Verizon phone-snooping flap: why Obama won't be harmed

News that Verizon has been forced to turn over millions of phone records to the US government feeds the narrative of Big Brother-ism in Washington. But concerns over national security are likely to mitigate political fallout. 

John Minchillo/AP
Pedestrians pass a Verizon Wireless store on Canal Street, Thursday, June 6, 2013, in New York. The Obama administration on Thursday, June 6, 2013, defended the government's need to collect telephone records of American citizens, calling such information "a critical tool in protecting the nation from terrorist threats." Britain's Guardian newspaper reported that the NSA has been collecting the telephone records of millions of Verizon customers under a top secret court order.

At first blush, the news report about the US government tracking data from Verizon about millions of phone calls, in the name of protecting national security, looks to be potentially explosive and politically damaging.

After all, it fits the narrative of Big Government run amok, fueled lately by revelations that the Justice Department has been accessing reporters’ phone records and the Internal Revenue Service has been subjecting tea party groups to extra scrutiny.

But since Wednesday night, when the British newspaper The Guardian posted the story, the flood of reactions from political players demonstrates both bipartisan support for and bipartisan opposition to the classified program. Instead, the split in opinion is centered more on where to draw the line between defending national security and protecting civil liberties.

Even though plenty of liberals are unhappy with the Obama administration over this and other actions taken in the name of national security (see drone strikes abroad), they are hardly ready to abandon him. And across the political landscape, the continuing threat of terrorism is likely to mitigate any damage to the president’s job approval. 

On Thursday, a key Republican came to the government’s defense over the “phone snooping” story. Rep. Mike Rogers (R) of Michigan, chairman of the House Intelligence Committee, told reporters that the National Security Agency (NSA) program was instrumental recently in preventing a “significant” terrorism attack.

“Within the last few years, this program was used to stop a terrorist attack in the United States,” Congressman Rogers said. “We know that. It’s important. It fills in a little seam that we have.”

The White House has also been defending the program, calling it a “critical tool.”

“Information of the sort described in the Guardian article has been a critical tool in protecting the nation from terrorist threats to the United States, as it allows counterterrorism personnel to discover whether known or suspected terrorists have been in contact with other persons who may be engaged in terrorist activities, particularly people located inside the United States,” a senior administration official said in a statement Thursday morning.

Still, speaking to reporters Thursday afternoon on Air Force One, White House spokesman Josh Earnest said that privacy tradeoffs come into play when national security is at stake. And he said President Obama “welcomes” discussion of that balance.
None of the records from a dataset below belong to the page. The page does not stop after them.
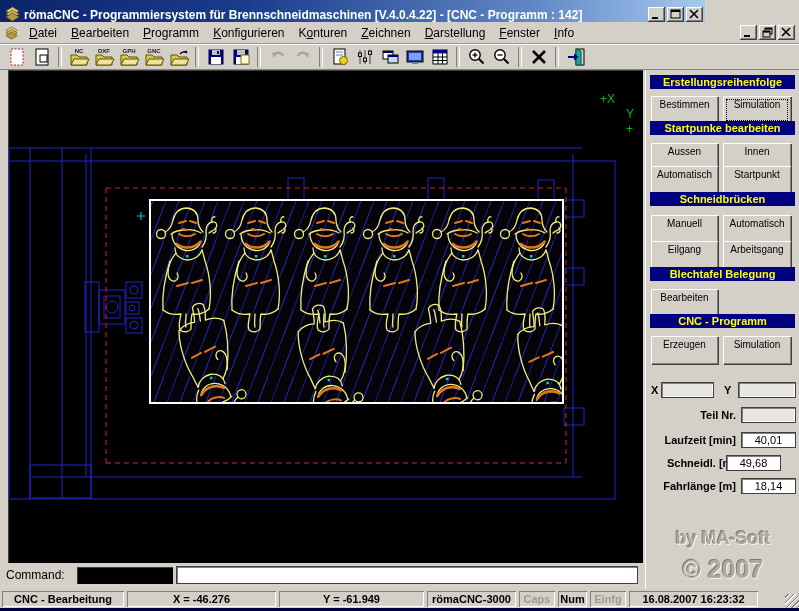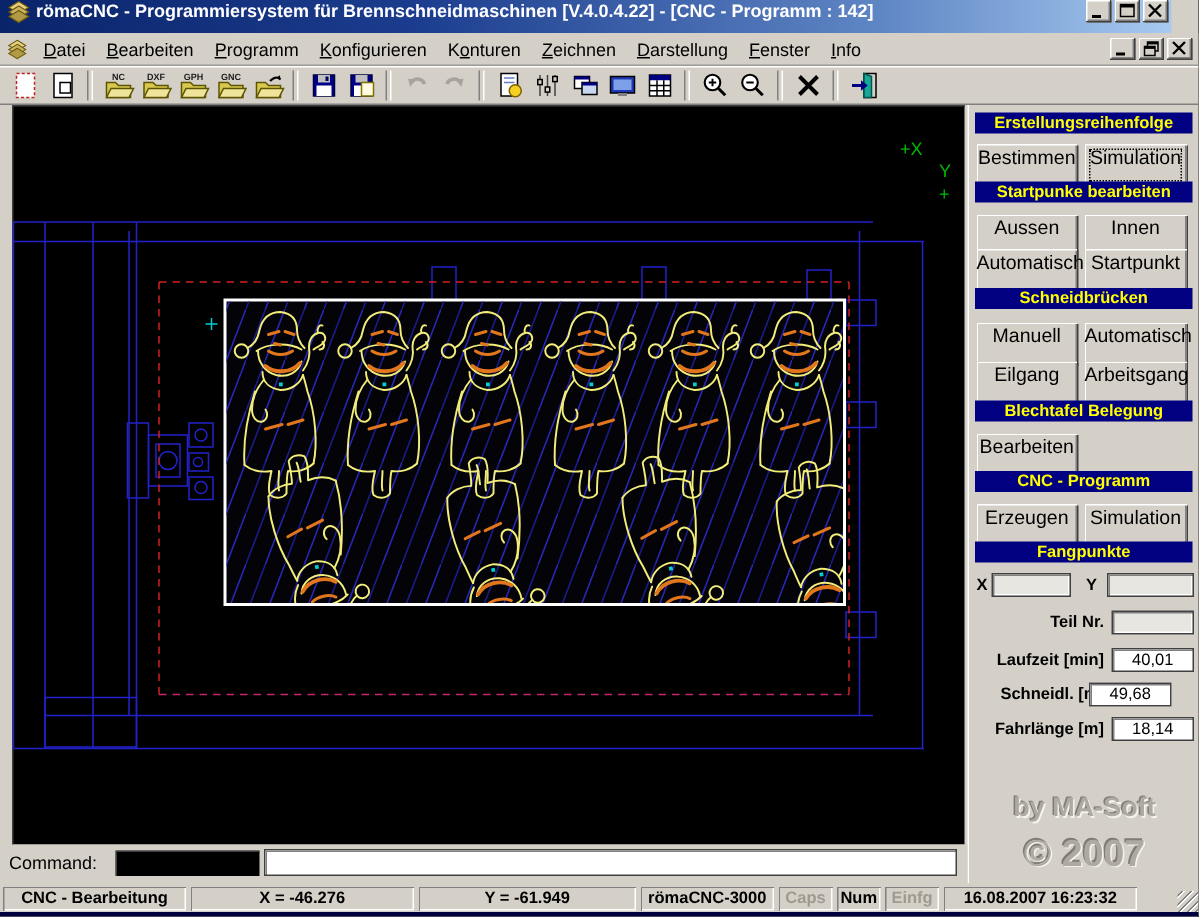"römaCNC - Programmiersystem für" .titlebar { align-items: flex-start -> flex-end; width: 781px -> 705px }
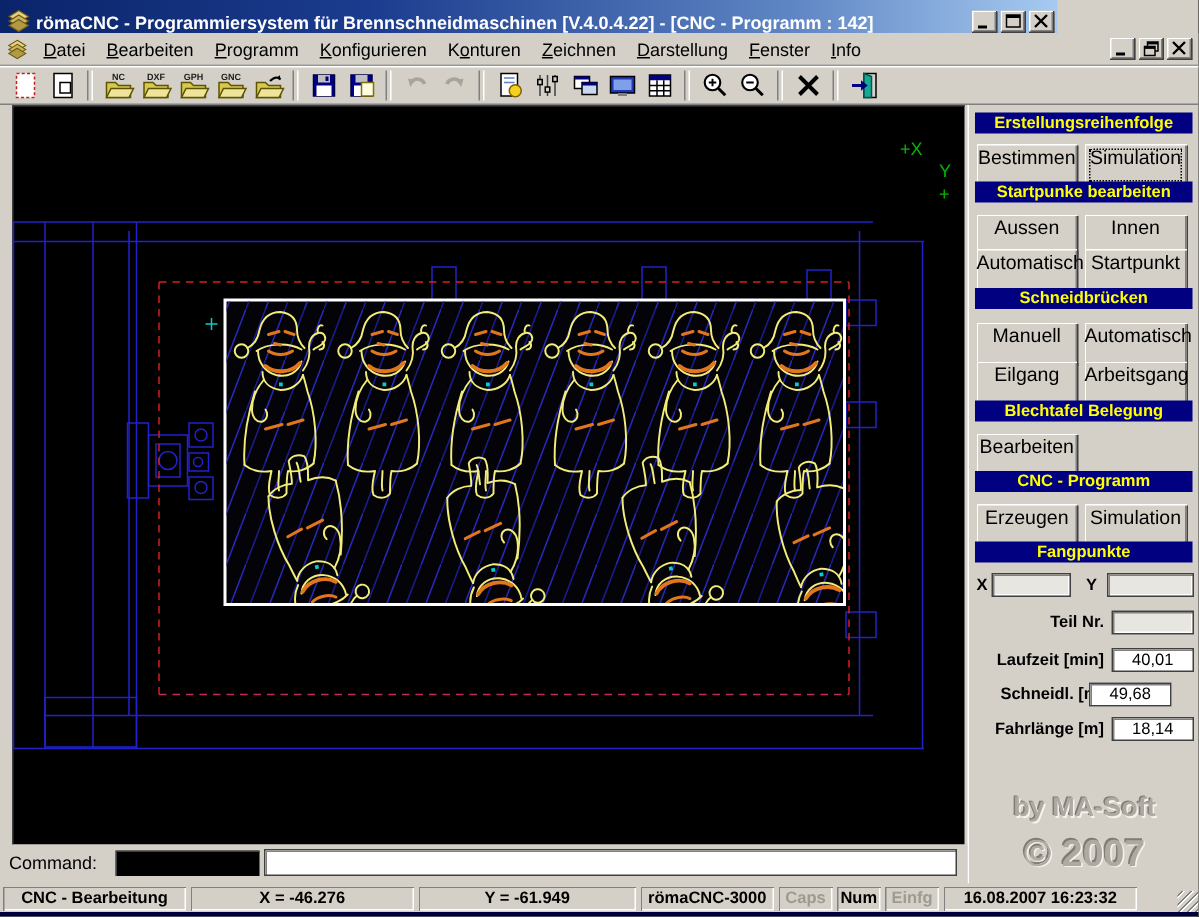"Bestimmen" .sbtn { font-size: 13px -> 10px }
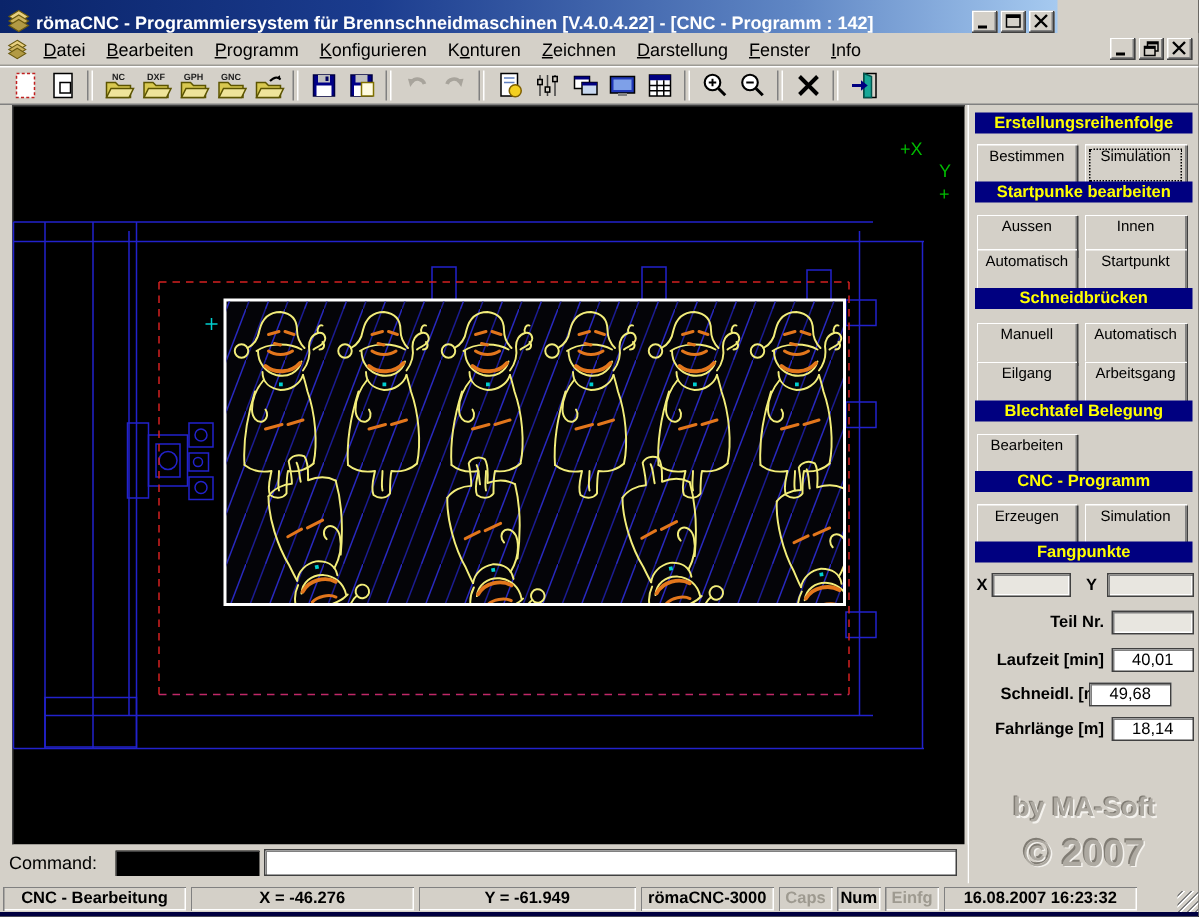"Fangpunkte" div.shead { html: <div>Fangpunkte</div> -> none }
The Guardian on Wednesday published an article revealing a government program requiring Verizon on an “ongoing, daily basis” to give the NSA information on all telephone calls in its systems, both within the United States and between the US and abroad. Accompanying the article was a top secret court order laying out the requirement. Verizon must provide “metadata” – such as phone numbers involved and duration of calls – but not the content of calls.
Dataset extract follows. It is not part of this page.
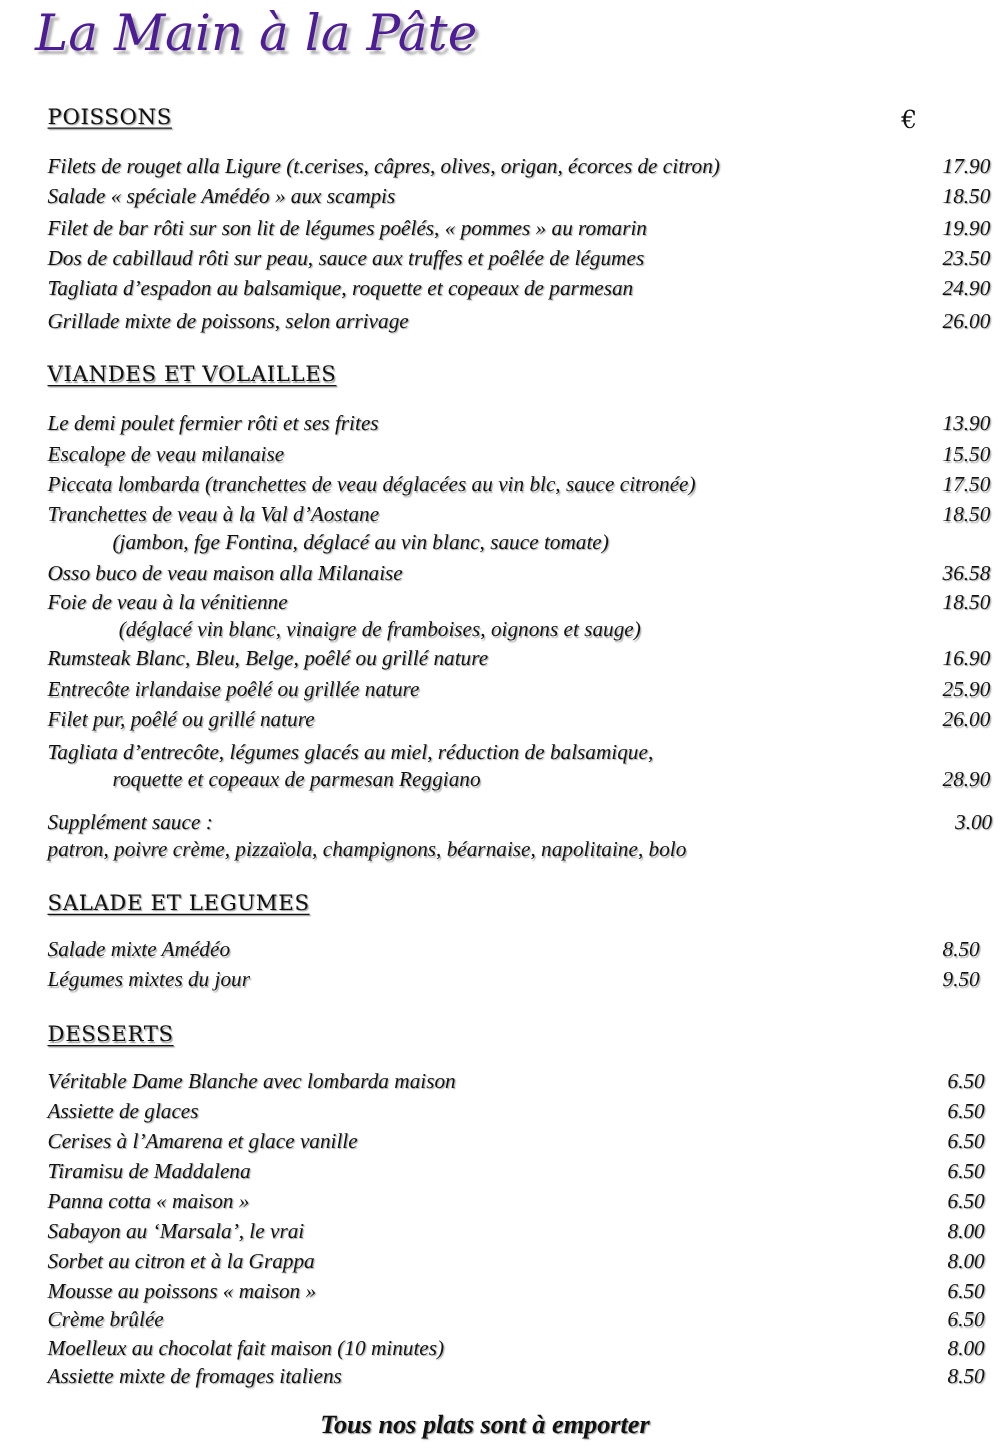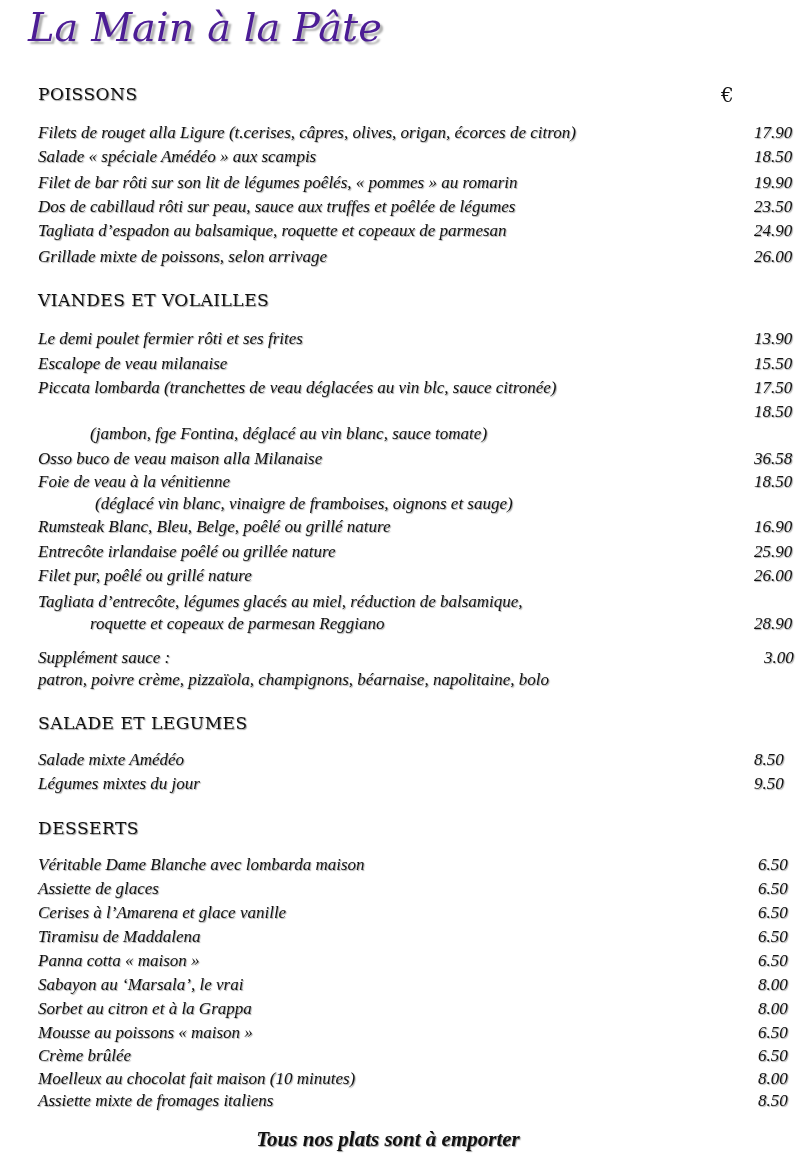"POISSONS" .heading { text-decoration: none -> underline }
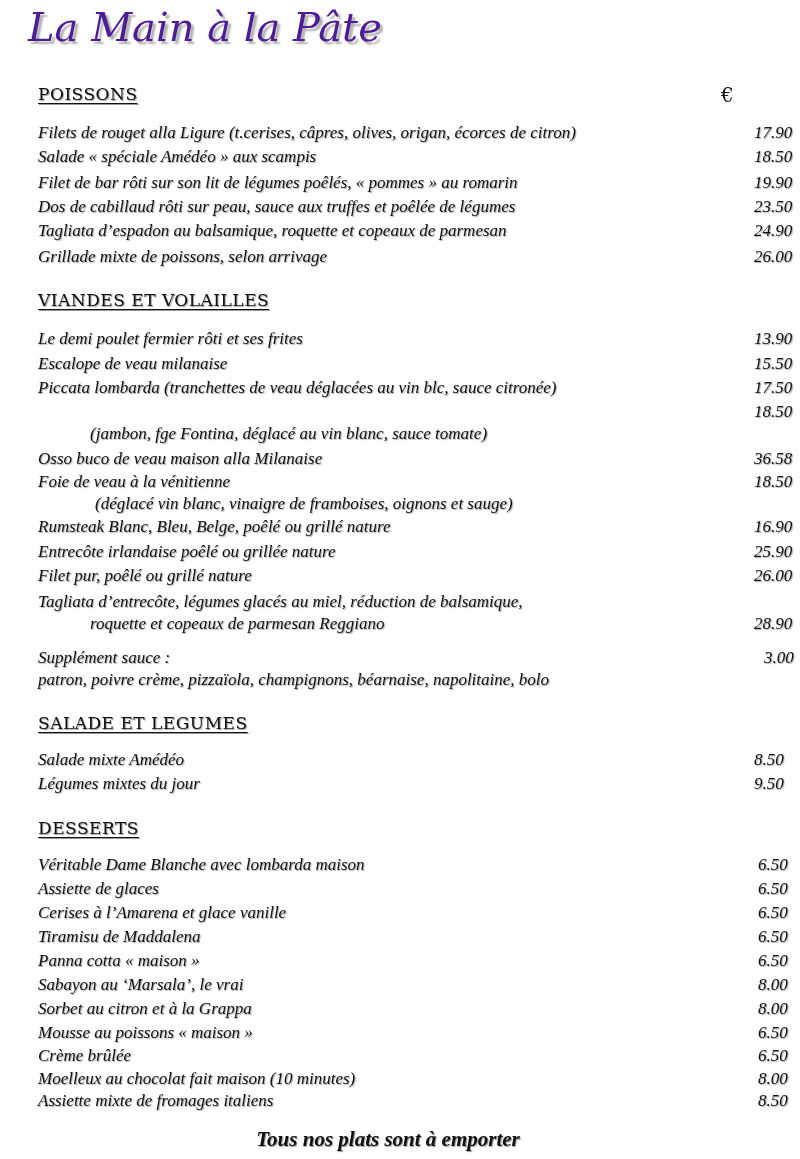"Tranchettes de veau à la" span.name { html: none -> <span>Tranchettes de veau à la Val d’Aostane</span> }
The order, granted by the secret Foreign Intelligence Surveillance Court, known as a FISA court, was granted on April 25 and ends on July 19. Since the Guardian story broke, members of congressional intelligence committees have made clear that such an order has been in place for years, and that other phone companies face the same requirement. The program is authorized under Section 215 of the Patriot Act, the broad antiterrorism legislation that was signed into law right after 9/11.

Still, plenty of political figures and groups from across the political spectrum – from former Vice President Al Gore to tea party groups -- have expressed outrage over the program.

"In the digital era, privacy must be a priority. Is it just me, or is secret blanket surveillance obscenely outrageous?" the Democratic ex-vice president tweeted late Wednesday.

From the other end of the political spectrum, Mitt Kibbe, president of the tea party group Freedomworks, channeled populist outrage in his reaction.  

“We are witnessing the arrogance of the political elite,” Mr. Kibbe said in a statement. “The government feels it is entitled to know the minutiae of the lives of private citizens regardless of whether they are suspected or charged with a crime.”

How or whether this latest revelation will affect Mr. Obama’s public support opinion is an open question. If nothing else, it has once again knocked the president off-message, on a day when he is in North Carolina talking education.  

After the recent stories about the Justice Department and the IRS, Obama’s job approval rating has drifted downward, though it is not clear those two stories are the cause. An NBC News/Wall Street Journal poll released Wednesday showed that 55 percent of Americans believe the IRS’s targeting actions raise doubts about the Obama administration’s honesty and integrity. But only 33 percent said Obama was “totally” or “mainly” responsible.

One thing is clear after the publication of the Guardian story: The Obama administration now has another leak of classified information to investigate. And the author of that story, Glenn Greenwald, should not be surprised to find his own phone records now subject to review by the Justice Department.